**Task to carry out:**
For the records below, say how many lines contain the string "date". Give no other text.

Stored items
------------
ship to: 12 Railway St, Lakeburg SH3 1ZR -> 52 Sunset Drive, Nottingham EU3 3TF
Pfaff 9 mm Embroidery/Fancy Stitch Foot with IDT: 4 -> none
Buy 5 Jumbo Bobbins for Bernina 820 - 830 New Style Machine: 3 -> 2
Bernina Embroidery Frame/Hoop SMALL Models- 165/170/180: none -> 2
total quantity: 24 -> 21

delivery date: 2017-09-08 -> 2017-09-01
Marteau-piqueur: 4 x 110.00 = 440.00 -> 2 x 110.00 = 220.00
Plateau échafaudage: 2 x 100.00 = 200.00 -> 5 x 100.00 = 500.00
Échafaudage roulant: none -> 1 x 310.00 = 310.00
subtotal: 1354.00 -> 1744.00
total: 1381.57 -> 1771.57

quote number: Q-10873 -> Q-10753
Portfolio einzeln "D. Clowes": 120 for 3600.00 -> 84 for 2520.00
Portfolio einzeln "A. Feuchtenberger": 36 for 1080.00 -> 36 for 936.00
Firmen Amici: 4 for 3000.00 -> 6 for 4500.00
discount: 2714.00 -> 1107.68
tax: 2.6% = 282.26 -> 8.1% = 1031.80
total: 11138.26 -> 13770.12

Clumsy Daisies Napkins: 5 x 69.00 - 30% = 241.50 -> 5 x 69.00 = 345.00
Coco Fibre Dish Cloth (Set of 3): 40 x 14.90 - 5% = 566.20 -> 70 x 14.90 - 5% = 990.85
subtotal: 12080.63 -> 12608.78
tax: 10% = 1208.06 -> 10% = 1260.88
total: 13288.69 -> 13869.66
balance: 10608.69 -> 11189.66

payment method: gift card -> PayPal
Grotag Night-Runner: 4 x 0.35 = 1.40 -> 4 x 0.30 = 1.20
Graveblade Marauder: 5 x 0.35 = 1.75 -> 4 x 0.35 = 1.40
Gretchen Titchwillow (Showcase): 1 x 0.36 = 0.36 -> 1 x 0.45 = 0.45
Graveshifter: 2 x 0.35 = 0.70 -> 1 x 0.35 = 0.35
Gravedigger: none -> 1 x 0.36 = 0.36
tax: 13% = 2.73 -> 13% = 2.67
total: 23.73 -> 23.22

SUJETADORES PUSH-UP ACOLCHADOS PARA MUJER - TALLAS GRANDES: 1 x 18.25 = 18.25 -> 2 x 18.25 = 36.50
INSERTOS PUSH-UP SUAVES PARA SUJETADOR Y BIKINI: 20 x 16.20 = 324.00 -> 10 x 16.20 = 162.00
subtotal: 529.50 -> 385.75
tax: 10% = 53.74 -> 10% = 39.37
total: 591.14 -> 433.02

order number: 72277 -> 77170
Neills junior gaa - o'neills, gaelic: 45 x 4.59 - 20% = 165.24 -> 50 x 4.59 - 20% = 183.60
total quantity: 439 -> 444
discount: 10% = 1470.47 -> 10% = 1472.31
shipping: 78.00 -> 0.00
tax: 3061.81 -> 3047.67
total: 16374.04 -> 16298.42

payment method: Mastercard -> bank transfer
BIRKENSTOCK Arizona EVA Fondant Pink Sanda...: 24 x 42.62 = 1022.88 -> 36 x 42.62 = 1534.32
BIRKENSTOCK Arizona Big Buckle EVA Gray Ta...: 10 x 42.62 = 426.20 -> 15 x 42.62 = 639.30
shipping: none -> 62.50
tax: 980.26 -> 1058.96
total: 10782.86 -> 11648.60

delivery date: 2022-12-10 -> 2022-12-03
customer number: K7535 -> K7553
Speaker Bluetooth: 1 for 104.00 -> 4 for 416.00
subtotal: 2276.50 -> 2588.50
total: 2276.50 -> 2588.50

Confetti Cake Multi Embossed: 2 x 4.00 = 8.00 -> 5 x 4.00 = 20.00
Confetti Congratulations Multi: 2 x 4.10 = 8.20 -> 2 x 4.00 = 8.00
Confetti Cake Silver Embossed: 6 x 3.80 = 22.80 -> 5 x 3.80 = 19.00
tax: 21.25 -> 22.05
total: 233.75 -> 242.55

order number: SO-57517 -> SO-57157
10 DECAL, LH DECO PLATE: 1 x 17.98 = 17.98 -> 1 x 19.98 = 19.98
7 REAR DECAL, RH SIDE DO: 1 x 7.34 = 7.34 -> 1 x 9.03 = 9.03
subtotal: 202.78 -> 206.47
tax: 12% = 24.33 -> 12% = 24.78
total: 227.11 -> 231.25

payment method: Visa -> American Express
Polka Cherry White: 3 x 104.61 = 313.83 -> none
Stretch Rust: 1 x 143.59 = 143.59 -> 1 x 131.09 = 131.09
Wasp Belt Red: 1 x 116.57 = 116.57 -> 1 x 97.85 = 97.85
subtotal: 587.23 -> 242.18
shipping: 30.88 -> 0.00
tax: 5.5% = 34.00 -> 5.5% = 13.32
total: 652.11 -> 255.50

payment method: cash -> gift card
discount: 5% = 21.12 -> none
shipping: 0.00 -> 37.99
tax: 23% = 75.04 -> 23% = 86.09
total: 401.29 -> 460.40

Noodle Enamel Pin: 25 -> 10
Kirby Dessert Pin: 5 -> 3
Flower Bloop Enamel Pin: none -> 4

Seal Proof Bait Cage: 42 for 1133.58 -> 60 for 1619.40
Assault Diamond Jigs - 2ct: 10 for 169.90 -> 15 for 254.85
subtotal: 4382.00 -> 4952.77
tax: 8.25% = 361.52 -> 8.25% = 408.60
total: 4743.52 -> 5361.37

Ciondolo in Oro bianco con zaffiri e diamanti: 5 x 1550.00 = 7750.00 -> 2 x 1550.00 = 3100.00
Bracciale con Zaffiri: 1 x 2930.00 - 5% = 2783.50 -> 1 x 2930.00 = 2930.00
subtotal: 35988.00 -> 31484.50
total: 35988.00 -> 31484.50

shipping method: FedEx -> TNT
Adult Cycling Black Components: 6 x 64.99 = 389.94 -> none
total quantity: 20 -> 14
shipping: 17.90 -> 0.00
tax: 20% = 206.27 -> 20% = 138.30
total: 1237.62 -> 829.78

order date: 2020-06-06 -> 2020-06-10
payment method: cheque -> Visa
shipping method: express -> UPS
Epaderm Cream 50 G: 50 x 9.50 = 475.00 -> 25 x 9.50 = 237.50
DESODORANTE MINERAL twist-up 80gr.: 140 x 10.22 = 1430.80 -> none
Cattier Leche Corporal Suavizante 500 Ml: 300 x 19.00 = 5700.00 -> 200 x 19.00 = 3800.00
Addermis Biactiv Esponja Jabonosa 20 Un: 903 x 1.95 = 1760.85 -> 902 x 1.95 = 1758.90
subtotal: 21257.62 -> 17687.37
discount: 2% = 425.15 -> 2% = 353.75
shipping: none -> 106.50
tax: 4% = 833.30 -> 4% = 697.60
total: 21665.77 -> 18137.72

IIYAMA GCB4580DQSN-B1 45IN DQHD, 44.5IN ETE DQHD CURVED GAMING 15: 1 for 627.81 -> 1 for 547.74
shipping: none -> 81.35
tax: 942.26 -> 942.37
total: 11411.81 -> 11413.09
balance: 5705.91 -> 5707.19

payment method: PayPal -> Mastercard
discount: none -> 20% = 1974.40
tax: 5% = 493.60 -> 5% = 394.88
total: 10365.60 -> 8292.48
------------
**Result of this task:**
3